*Task brief*
Look through the material and copy each line holding "menu".

*Supplied records*
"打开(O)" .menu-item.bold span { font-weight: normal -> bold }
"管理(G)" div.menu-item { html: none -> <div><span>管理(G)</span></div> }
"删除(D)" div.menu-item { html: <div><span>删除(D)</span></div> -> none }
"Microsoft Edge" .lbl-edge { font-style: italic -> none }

* * *

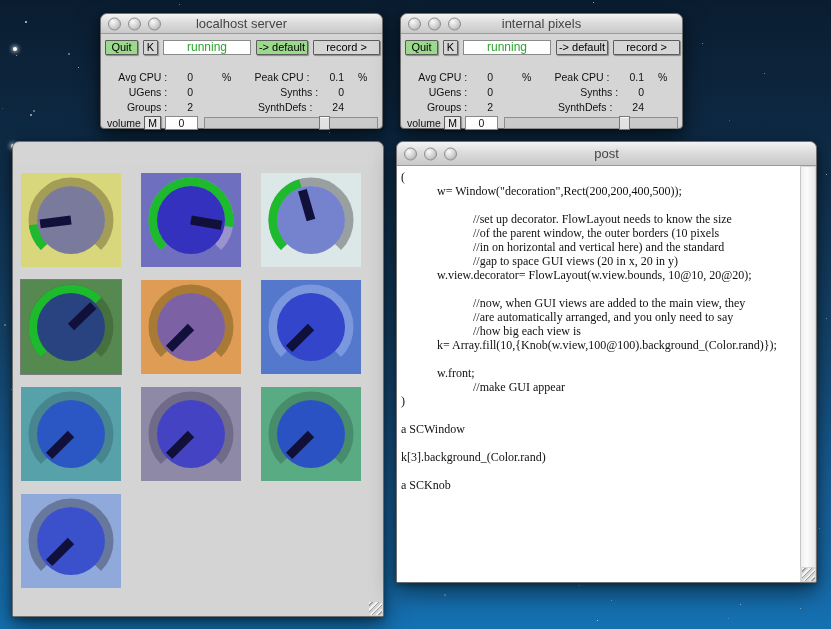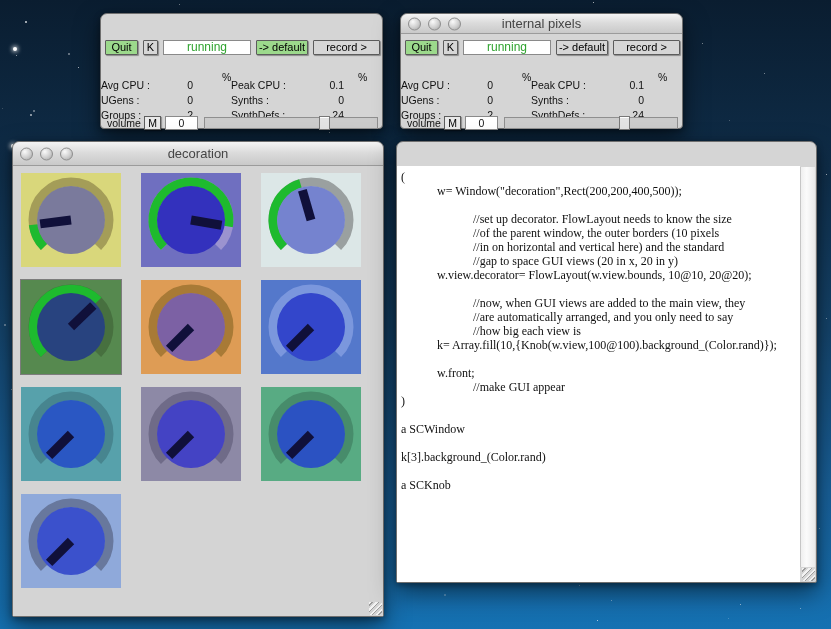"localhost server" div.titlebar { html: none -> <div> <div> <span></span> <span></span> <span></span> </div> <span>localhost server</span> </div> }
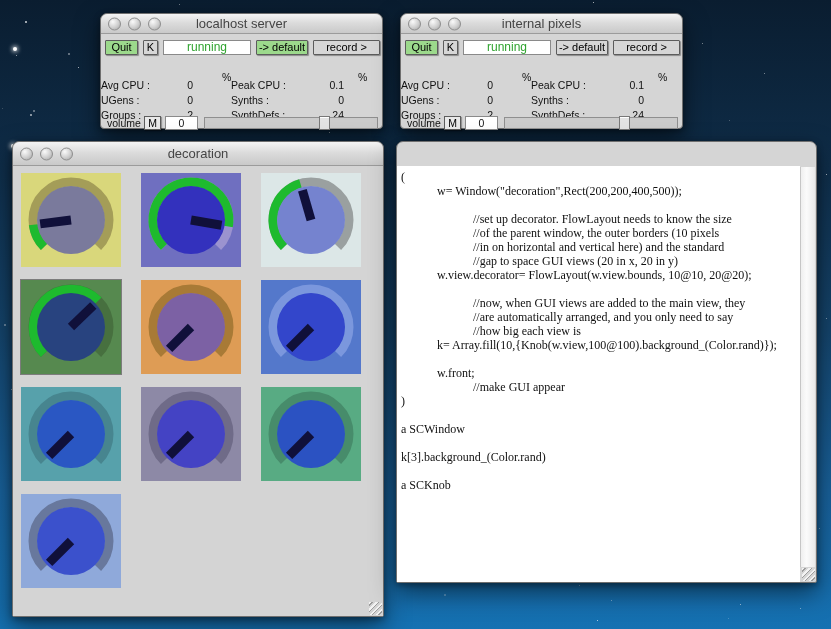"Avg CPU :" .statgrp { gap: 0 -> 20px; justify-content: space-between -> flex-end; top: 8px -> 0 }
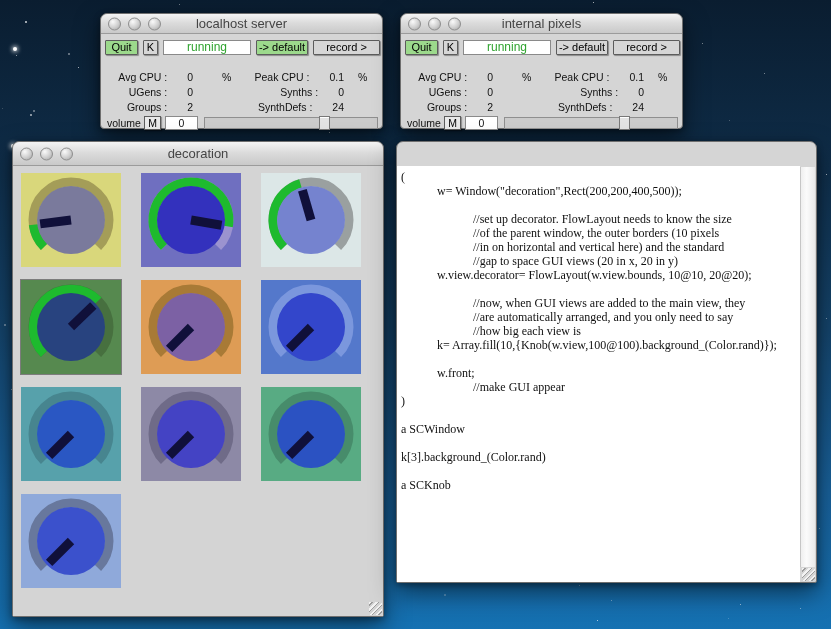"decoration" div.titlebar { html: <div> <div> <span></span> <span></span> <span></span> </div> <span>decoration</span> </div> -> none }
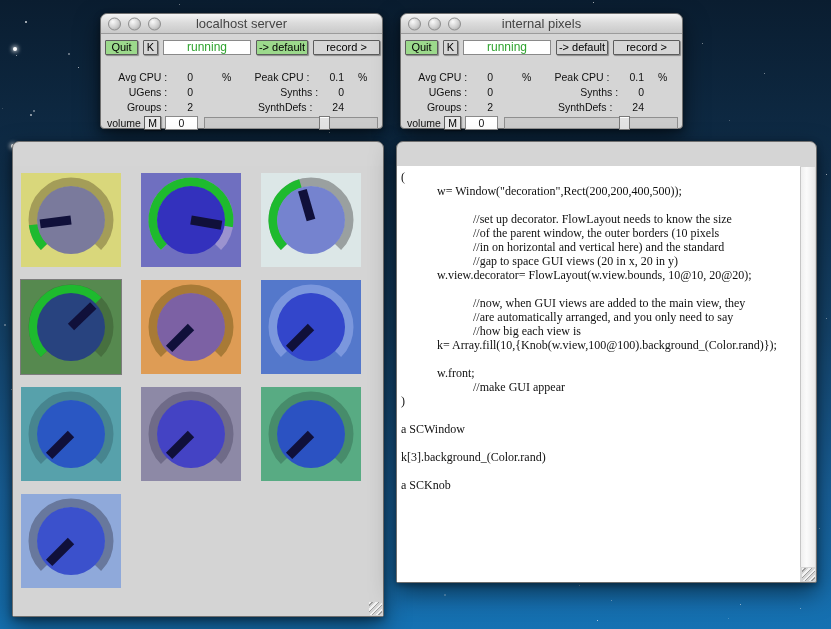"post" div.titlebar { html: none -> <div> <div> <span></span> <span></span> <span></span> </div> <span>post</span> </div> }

--

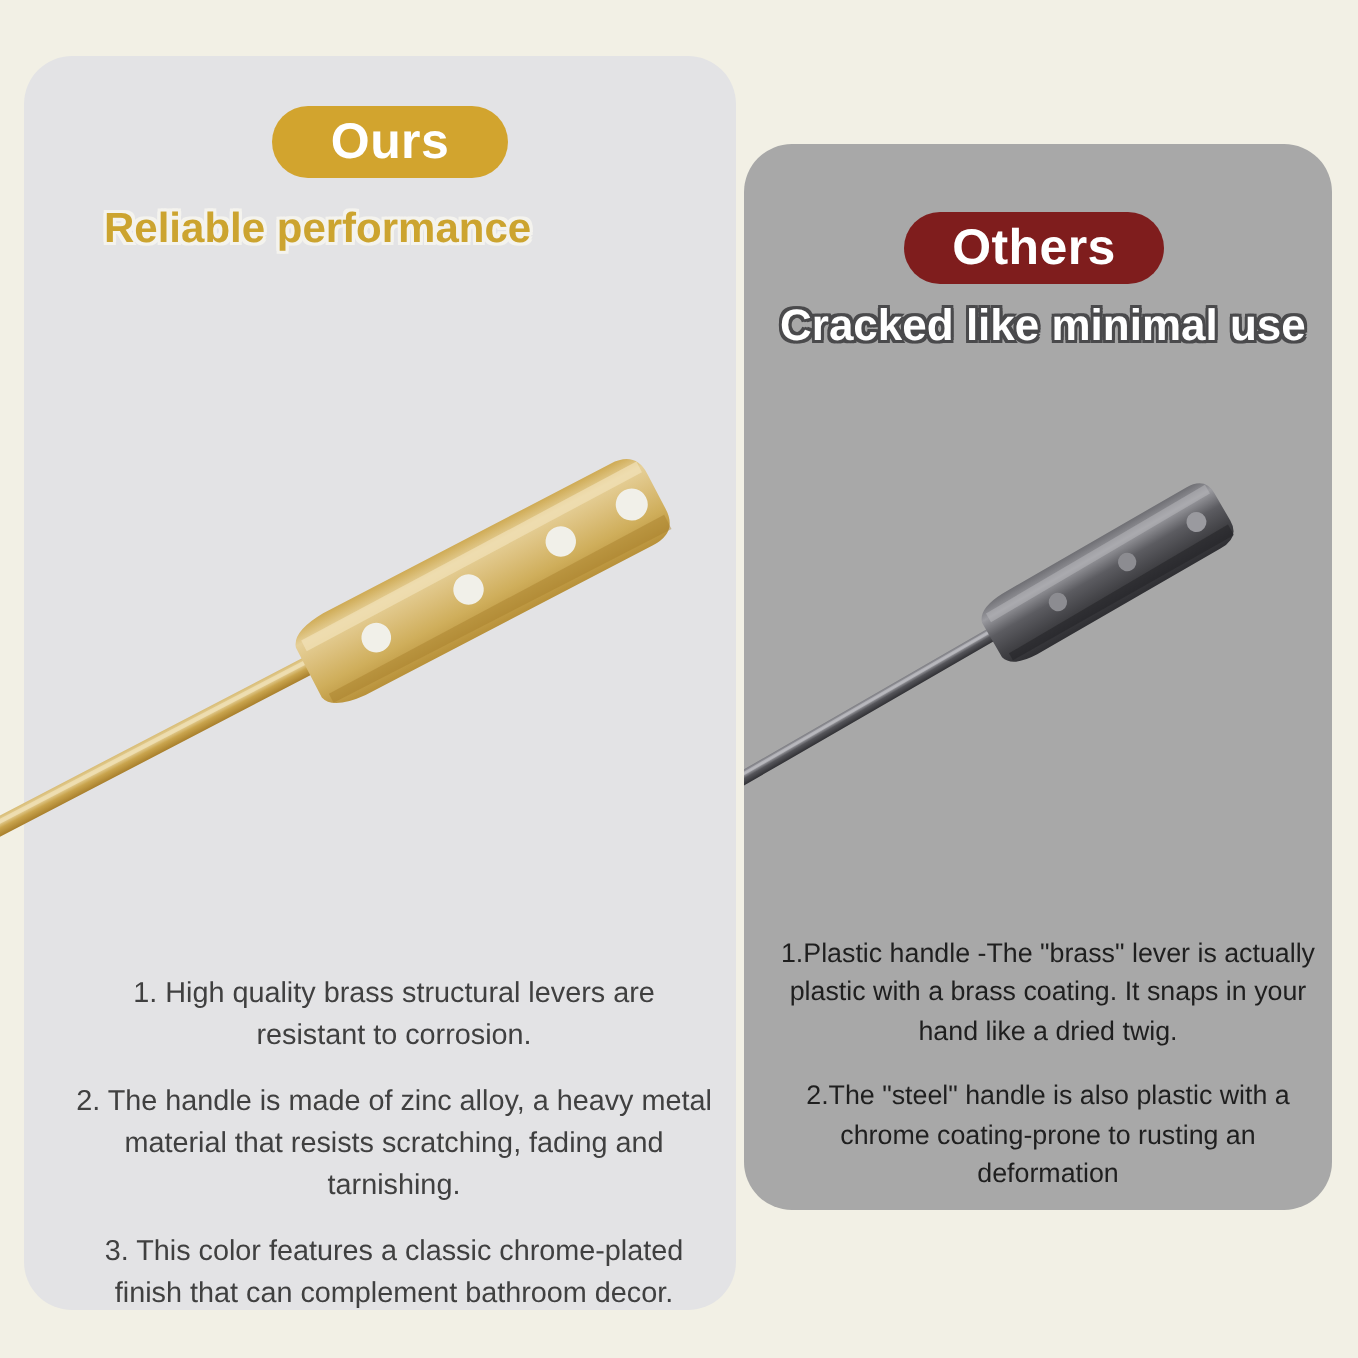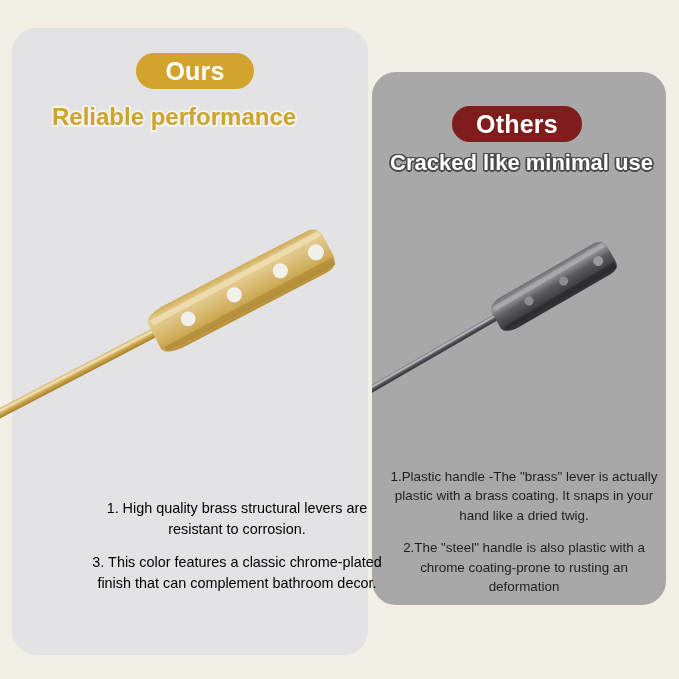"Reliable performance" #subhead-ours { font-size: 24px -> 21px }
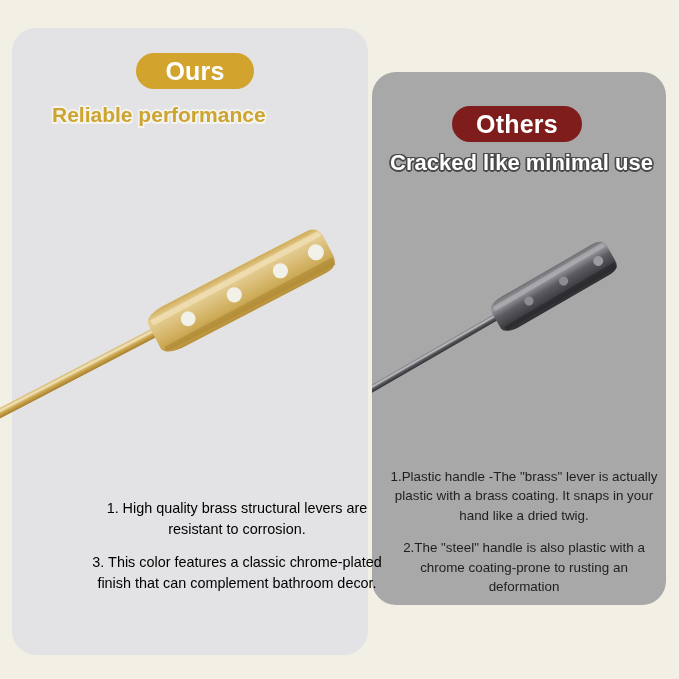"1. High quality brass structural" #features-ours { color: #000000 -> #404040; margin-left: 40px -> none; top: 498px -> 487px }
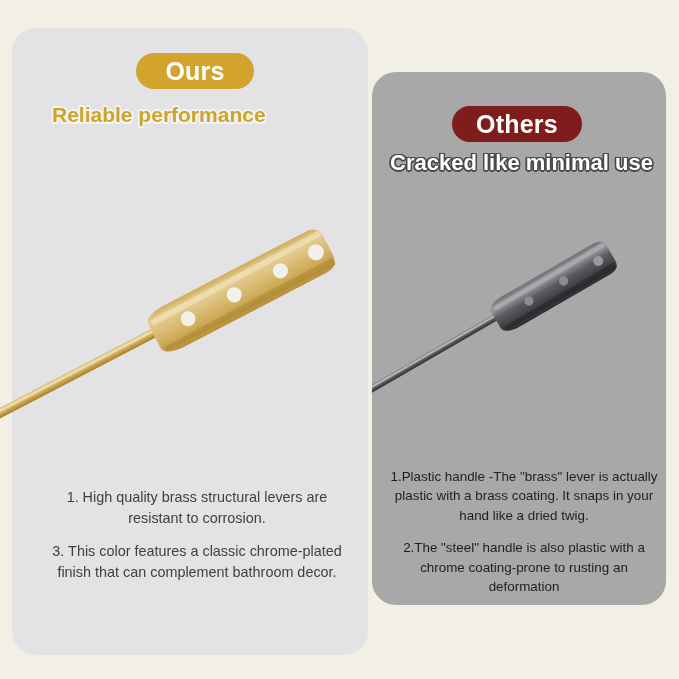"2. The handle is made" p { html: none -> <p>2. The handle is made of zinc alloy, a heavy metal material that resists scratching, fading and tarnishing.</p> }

*Response to this exercise*
"打开(O)" .menu-item.bold span { font-weight: normal -> bold }
"管理(G)" div.menu-item { html: none -> <div><span>管理(G)</span></div> }
"删除(D)" div.menu-item { html: <div><span>删除(D)</span></div> -> none }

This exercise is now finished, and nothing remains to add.